Marcel Proust, Johannes Vermeer’in Delft Manzarası hakkında, “Lahey’deki müzede Delft Manzarası‘nı gördüğüm andan itibaren bu resmin dünyanın en güzel resmi olduğu biliyordum.” diye bahsetmektedir. Yazar, aynı zamanda Kayıp Zamanın İzinde isimli ünlü romanında da eserden bahsetmiştir. Biz de bu yazımızda Delft Manzarası adlı tabloya ve onun incelemesine yer vereceğiz.
Delft’in bu muhteşem şehir manzarası, her zaman Vermeer’in en büyük şaheserlerinden biri olarak görülmüştür. 19. yüzyılın ortalarında bu eser, Fransız eleştirmen Théophile Thoré’nin Vermeer’i yeniden keşfetmesi için ilham kaynağı olmuştu.
Eserde Delft’e güneyden bakmaktayız. Schiedam Kapısı’ndaki küçük saatten zamanın yediyi biraz geçtiğini görebiliriz.
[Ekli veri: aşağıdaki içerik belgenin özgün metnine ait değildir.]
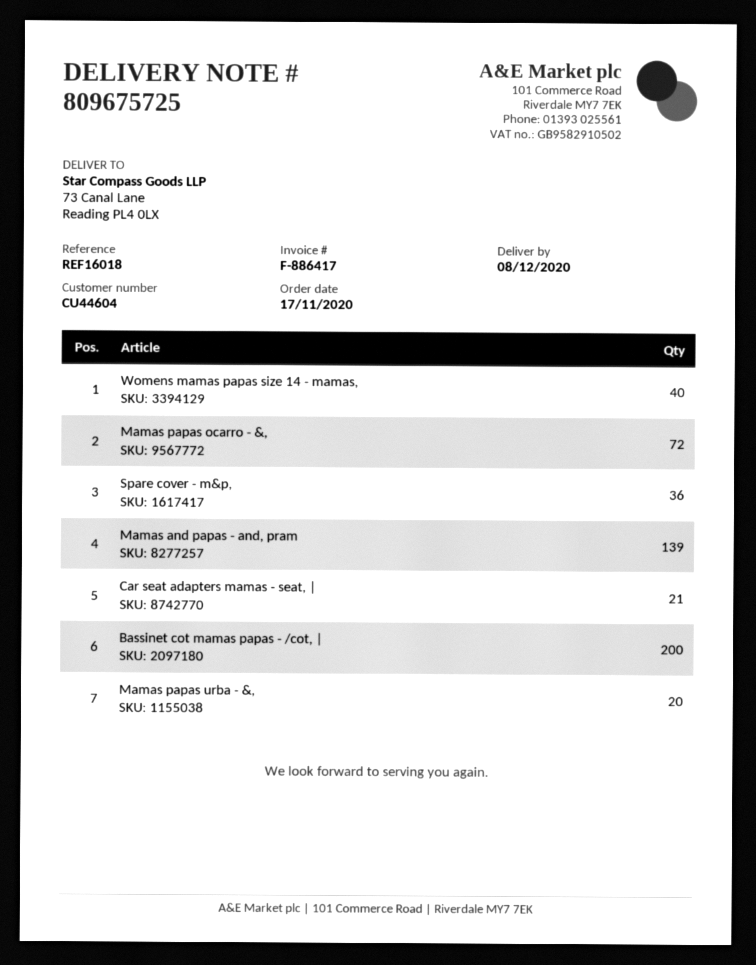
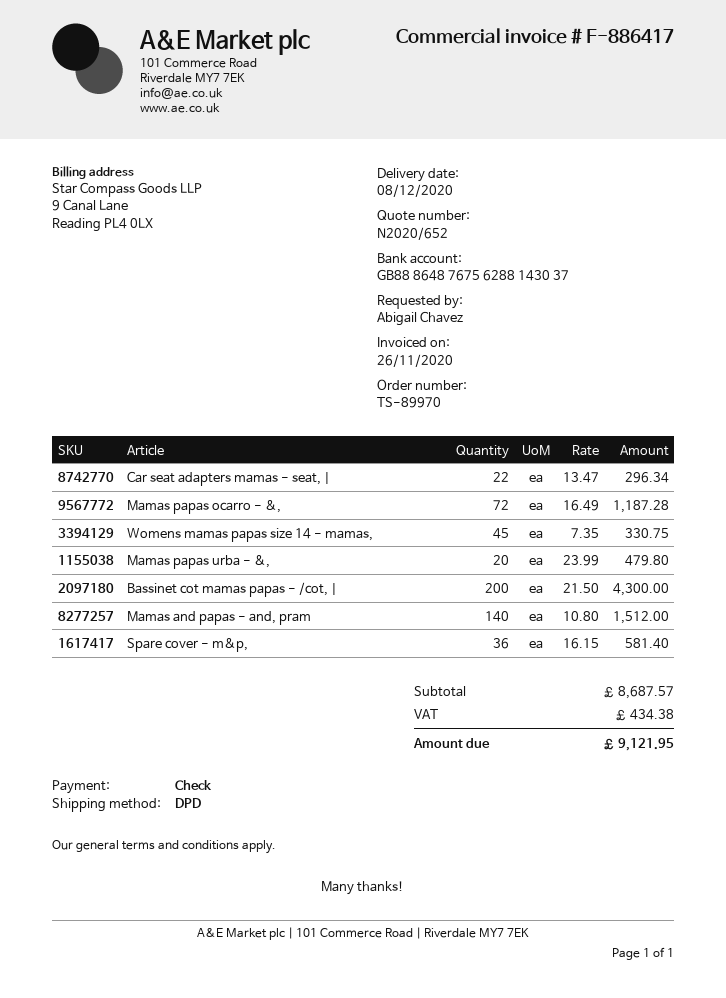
Womens mamas papas size 14 - mamas,: 40 -> 45
Mamas and papas - and, pram: 139 -> 140
Car seat adapters mamas - seat, |: 21 -> 22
Işık ve gölgenin etkileşimi bize, güzel bulutlu gökyüzünü ve sudaki ince yansımaları göstermekte. Şehir sessiz, rüzgâr neredeyse yok denecek kadar az esmekte.
Asıl ilginç olan Vermeer’in tabloyu resmetmek için durduğu noktadan görülen bugünkü Delft ile 17. yüzyıldaki Delft’in görünüşünün birbirinden çok da farklı olmaması. Vermeer’in tasvir ettiği nehir alanı, 1614 yılında Delft için liman görevi görmesi adına üçgen bir havuz biçiminde genişletilmişti. Manzaraya Schiedam ve Rotterdam Kapıları hâkimdir. Eski Kilise’nin yalnızca uzaktaki kulesi, resmin solundaki ufukta görülebilmektedir. Yeni Kilise ise aydınlık bir görünümdedir.
Vermeer, eserine yaklaşık olarak 15 figür dahil etmiştir. Ön planda konumlandırılan figürler sosyal statülerine göre giydirilmiştir. Ön taraftaki kişiler modaya uygun siyah giysiler giyerken, kadınlar daha sade ve yöresel etek ve beyaz yakalı ceketlere sahiptir.
Sanatçı bu eseri üzerinde çalışırken, belirli bir doku ve üç boyutlu bir sonuç elde etmek için boyasının bir kısmına kum tanecikleri karıştırmıştır. Resim incelendikten sonra, soldaki uzun yapının pencere çerçevelerinde kullanılan sarı toprakboyasına kum eklendiği ve bu durumun boya yüzeyine daha fazla yansıtma kalitesi kazandırdığı ortaya çıkmıştır.
Ayrıca Vermeer eserinde, bir ressamın manzaranın her cephesine odaklanmasına imkan sağlayan mekanizma olan karanlık oda (camera obscura)* tekniğini kullanmıştır. Ve Delft Manzarası’nda, çıplak gözle görülemeyecek olan detayları eserine eklemiştir.
Camera Obscura: çevresindekilerin resmini ekrana yansıtan optik bir alettir.